> [THE TASK]
Beginning with the line that contains "AT TROON 10K", reproduce every line through the end of the records below exactly, and leave the pictures out.

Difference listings
______

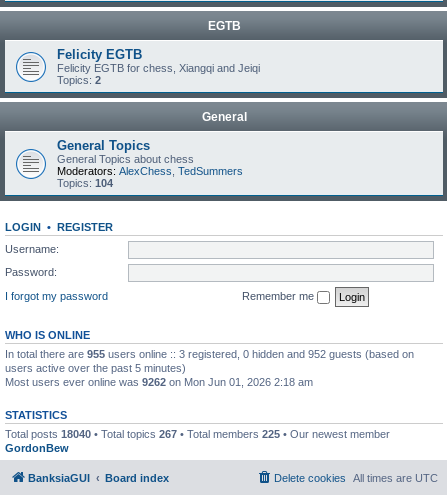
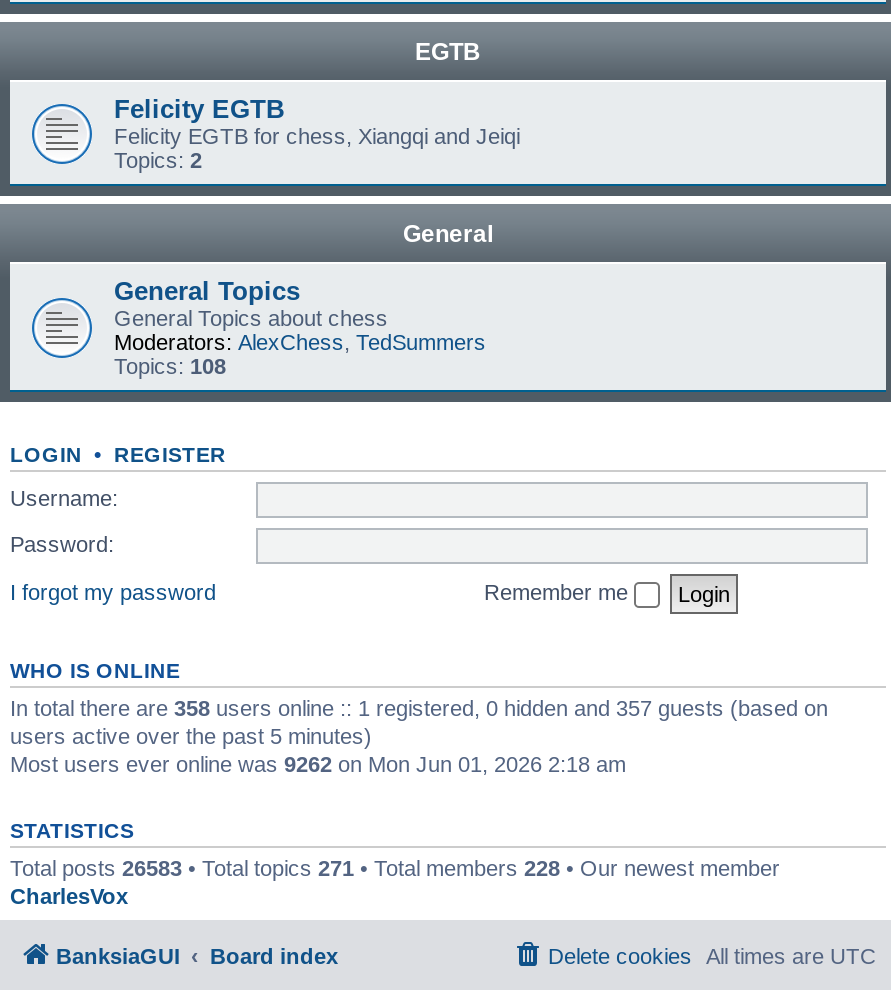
- Topics: 104
+ Topics: 108

- In total there are 955 users online :: 3 registered, 0 hidden and 952 guests (based on
+ In total there are 358 users online :: 1 registered, 0 hidden and 357 guests (based on

- Total posts 18040 • Total topics 267 • Total members 225 • Our newest member
- GordonBew
+ Total posts 26583 • Total topics 271 • Total members 228 • Our newest member
+ CharlesVox
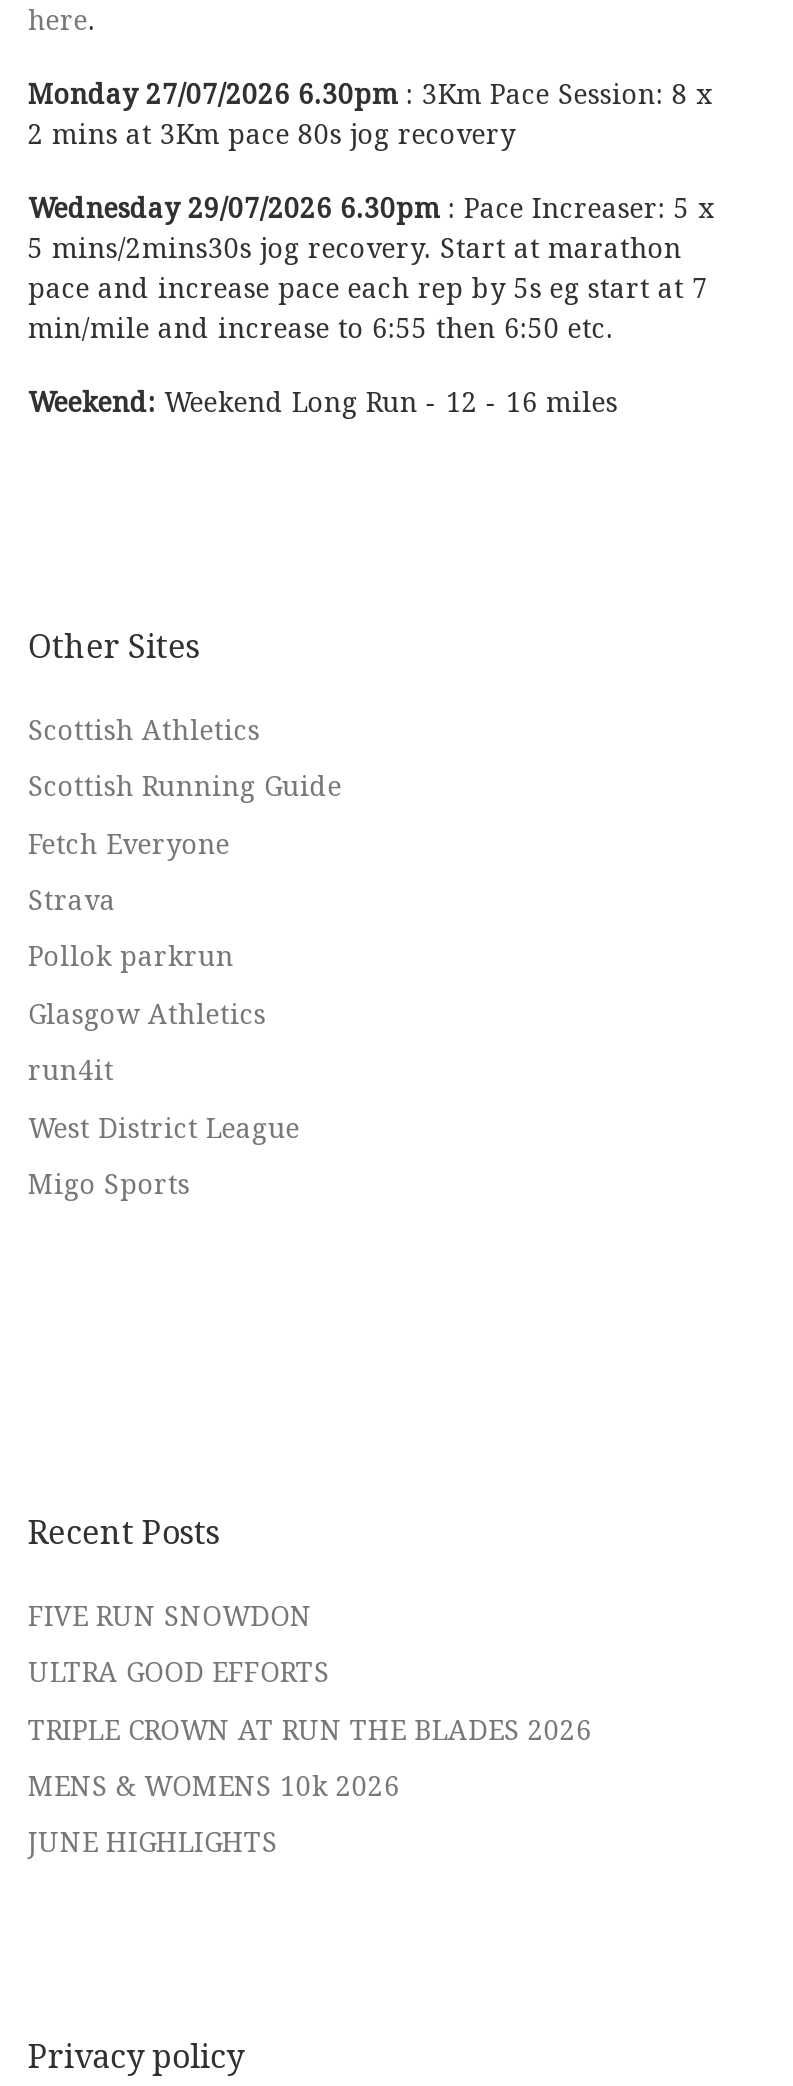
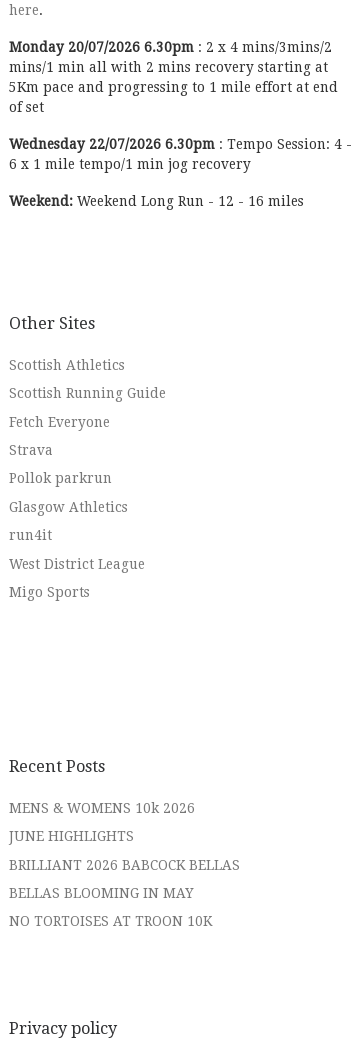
- Monday 27/07/2026 6.30pm : 3Km Pace Session: 8 x
- 2 mins at 3Km pace 80s jog recovery
+ Monday 20/07/2026 6.30pm : 2 x 4 mins/3mins/2
+ mins/1 min all with 2 mins recovery starting at
+ 5Km pace and progressing to 1 mile effort at end
+ of set

- Wednesday 29/07/2026 6.30pm : Pace Increaser: 5 x
- 5 mins/2mins30s jog recovery. Start at marathon
- pace and increase pace each rep by 5s eg start at 7
- min/mile and increase to 6:55 then 6:50 etc.
+ Wednesday 22/07/2026 6.30pm : Tempo Session: 4 -
+ 6 x 1 mile tempo/1 min jog recovery

- FIVE RUN SNOWDON
- ULTRA GOOD EFFORTS
- TRIPLE CROWN AT RUN THE BLADES 2026

moved up: MENS & WOMENS 10k 2026 | JUNE HIGHLIGHTS

+ BRILLIANT 2026 BABCOCK BELLAS
+ BELLAS BLOOMING IN MAY
+ NO TORTOISES AT TROON 10K
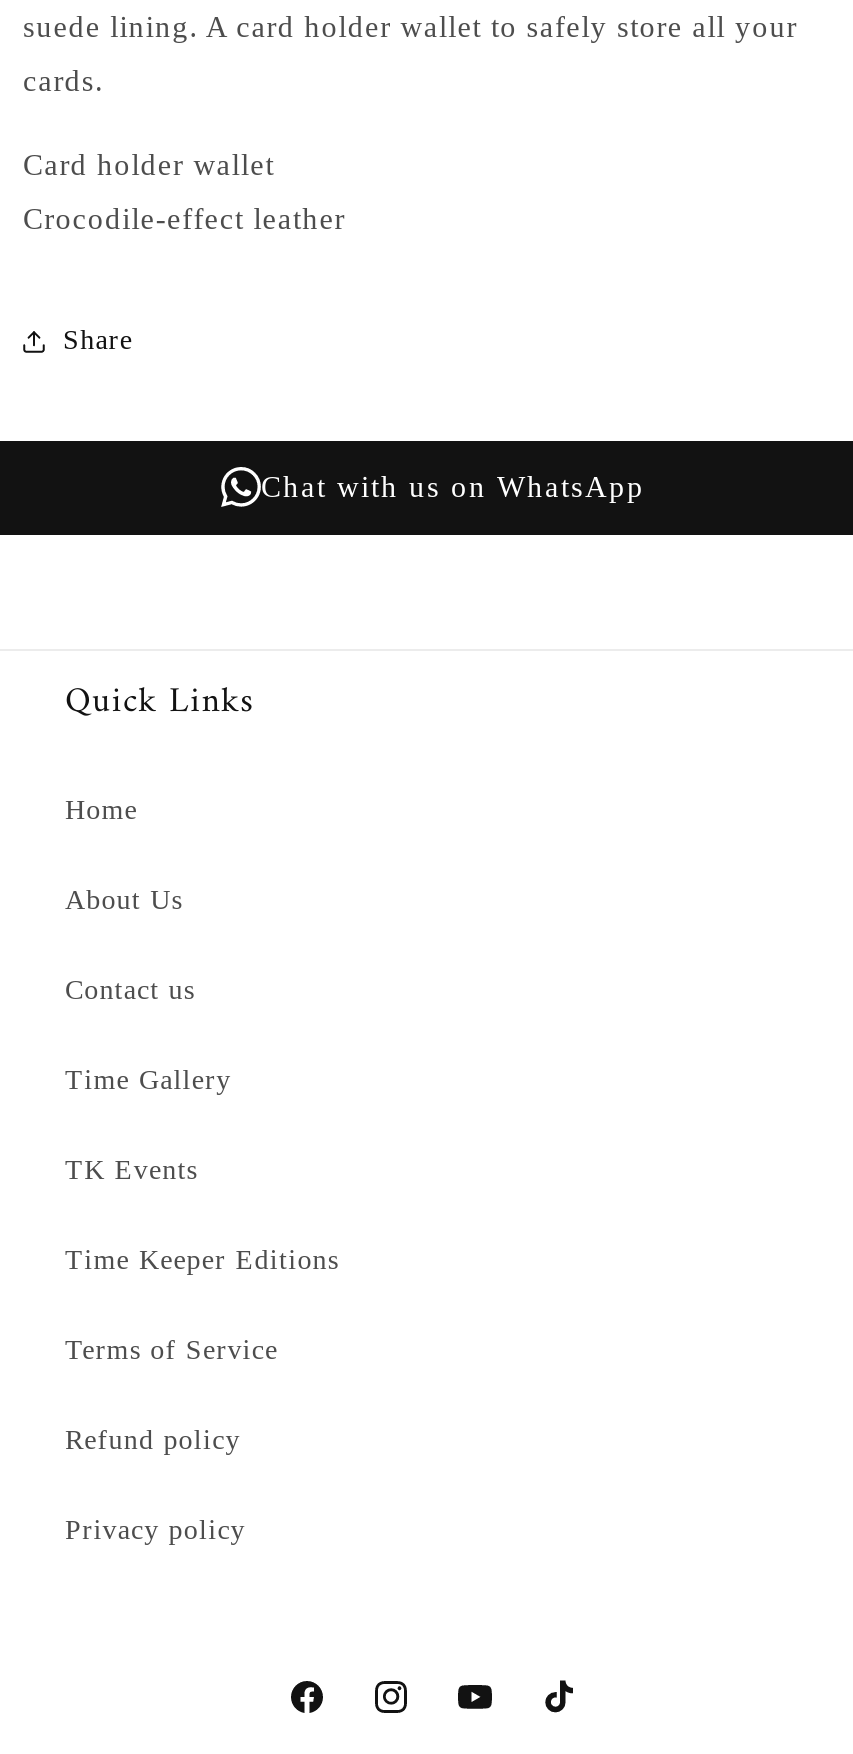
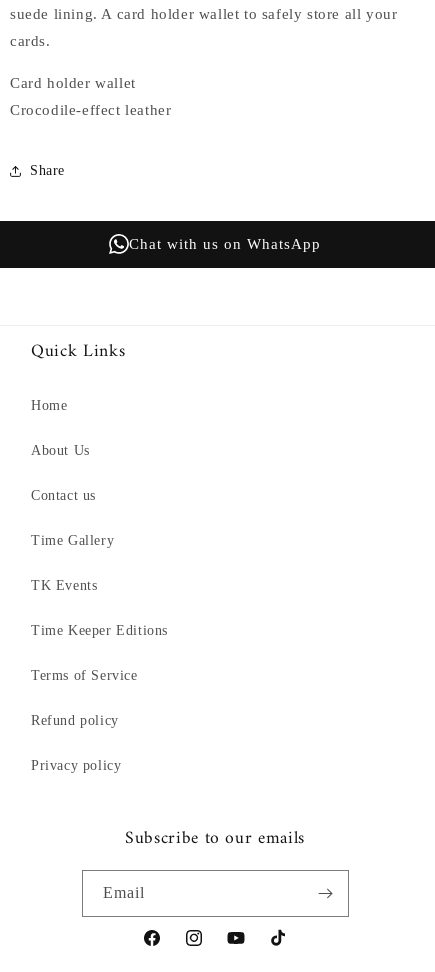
+ Subscribe to our emails
+ Email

______

> [OUTPUT OF THE EXERCISE]
+ NO TORTOISES AT TROON 10K
+ Subscribe to our emails
+ Email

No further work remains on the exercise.